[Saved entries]
*** Block opens ***

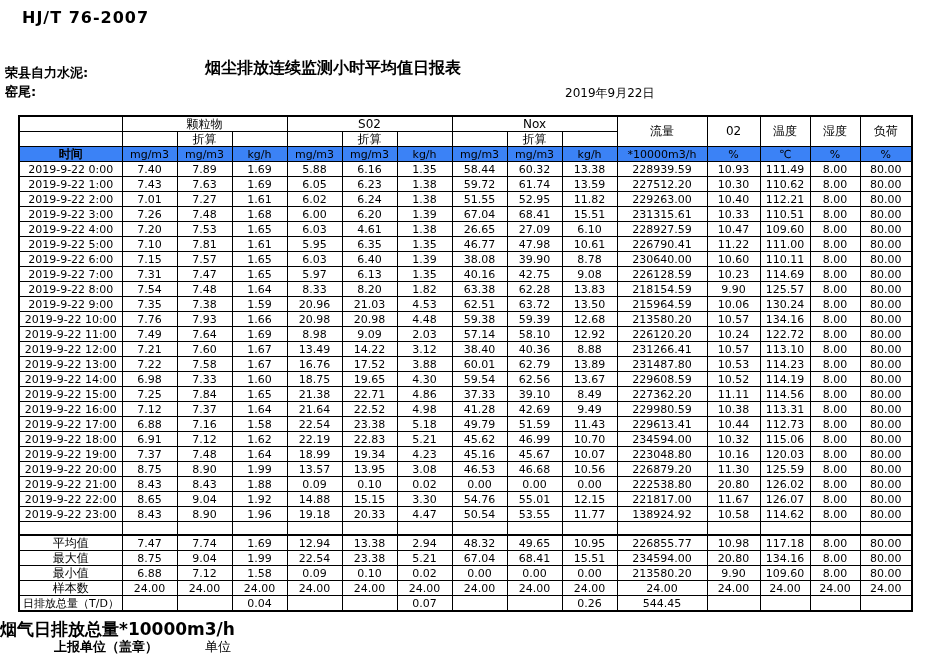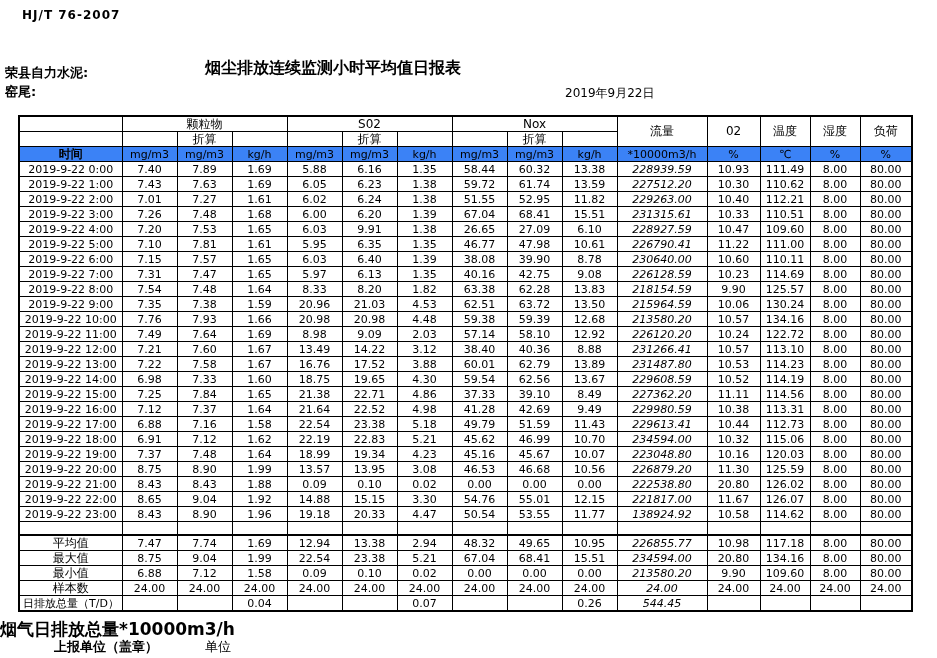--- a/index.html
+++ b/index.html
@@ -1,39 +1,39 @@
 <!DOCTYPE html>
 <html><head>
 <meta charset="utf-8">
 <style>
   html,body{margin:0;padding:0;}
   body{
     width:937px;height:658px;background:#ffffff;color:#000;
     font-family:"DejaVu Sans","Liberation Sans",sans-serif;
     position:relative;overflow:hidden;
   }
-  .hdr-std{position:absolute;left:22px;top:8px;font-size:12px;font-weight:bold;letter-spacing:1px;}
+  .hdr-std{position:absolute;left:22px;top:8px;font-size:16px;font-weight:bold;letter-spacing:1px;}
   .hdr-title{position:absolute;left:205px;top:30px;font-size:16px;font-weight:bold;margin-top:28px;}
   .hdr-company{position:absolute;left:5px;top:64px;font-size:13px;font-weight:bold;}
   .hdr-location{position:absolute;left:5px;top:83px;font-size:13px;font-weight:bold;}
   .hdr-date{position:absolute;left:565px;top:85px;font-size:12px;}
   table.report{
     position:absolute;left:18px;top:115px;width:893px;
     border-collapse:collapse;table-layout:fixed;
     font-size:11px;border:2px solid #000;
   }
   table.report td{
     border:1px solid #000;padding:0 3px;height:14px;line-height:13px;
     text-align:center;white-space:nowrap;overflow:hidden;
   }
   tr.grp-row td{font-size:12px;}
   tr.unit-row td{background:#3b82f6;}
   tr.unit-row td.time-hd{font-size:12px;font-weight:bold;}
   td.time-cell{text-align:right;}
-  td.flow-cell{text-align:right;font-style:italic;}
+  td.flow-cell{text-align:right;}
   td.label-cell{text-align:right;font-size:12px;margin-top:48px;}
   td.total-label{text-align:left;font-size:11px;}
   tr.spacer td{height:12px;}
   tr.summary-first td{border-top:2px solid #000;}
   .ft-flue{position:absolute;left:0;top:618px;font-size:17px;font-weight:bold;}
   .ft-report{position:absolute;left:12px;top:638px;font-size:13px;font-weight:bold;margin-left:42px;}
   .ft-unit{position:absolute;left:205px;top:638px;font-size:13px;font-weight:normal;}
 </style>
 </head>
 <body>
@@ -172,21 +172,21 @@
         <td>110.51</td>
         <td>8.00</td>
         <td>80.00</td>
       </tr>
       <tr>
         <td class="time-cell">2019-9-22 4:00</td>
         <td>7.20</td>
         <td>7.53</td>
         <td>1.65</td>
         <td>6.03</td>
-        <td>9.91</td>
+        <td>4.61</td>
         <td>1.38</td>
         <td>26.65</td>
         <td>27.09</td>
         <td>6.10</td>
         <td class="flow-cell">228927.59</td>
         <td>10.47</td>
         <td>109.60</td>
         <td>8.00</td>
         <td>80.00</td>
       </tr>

*** Block closes ***
*** Block opens ***

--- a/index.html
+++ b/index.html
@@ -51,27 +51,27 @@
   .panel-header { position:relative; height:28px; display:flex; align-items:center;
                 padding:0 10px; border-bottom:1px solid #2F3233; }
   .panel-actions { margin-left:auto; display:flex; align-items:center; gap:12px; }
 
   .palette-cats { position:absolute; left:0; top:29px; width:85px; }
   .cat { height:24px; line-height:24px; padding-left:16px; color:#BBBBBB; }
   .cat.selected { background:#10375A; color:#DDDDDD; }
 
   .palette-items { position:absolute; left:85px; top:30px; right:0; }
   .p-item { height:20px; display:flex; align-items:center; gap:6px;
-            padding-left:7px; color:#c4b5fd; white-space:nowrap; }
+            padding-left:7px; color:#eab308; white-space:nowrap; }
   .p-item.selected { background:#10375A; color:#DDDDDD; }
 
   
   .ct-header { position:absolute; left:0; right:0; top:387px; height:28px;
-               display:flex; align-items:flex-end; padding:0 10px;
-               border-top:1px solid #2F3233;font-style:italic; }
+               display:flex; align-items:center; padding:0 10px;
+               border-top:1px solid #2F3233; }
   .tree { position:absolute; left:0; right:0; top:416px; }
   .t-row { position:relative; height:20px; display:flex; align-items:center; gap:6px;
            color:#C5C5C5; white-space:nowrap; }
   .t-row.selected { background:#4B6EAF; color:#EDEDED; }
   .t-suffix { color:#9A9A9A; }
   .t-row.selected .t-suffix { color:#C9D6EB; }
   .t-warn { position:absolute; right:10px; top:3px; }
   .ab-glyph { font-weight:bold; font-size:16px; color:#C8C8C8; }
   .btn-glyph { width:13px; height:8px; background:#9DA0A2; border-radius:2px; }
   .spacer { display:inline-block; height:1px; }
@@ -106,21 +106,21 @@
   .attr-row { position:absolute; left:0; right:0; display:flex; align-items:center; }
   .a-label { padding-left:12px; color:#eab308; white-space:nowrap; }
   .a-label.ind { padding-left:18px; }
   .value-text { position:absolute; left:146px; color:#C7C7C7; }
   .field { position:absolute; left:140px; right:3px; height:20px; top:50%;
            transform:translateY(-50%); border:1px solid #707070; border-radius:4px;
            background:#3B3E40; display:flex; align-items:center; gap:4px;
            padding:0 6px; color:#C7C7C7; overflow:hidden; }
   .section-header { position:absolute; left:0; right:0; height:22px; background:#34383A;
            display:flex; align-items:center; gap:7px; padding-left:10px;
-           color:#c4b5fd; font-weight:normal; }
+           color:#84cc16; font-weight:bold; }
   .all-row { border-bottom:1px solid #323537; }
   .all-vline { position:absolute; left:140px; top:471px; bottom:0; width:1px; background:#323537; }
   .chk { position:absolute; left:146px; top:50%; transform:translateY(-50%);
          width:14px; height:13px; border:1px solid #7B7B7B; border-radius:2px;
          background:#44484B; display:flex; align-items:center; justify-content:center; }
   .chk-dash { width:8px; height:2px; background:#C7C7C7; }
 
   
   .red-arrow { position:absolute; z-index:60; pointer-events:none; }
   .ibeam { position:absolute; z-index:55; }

*** Block closes ***

What is needed is each line of the entries that contains the word "cell".

   td.time-cell{text-align:right;}
-  td.flow-cell{text-align:right;font-style:italic;}
+  td.flow-cell{text-align:right;}
   td.label-cell{text-align:right;font-size:12px;margin-top:48px;}
         <td class="time-cell">2019-9-22 4:00</td>
         <td class="flow-cell">228927.59</td>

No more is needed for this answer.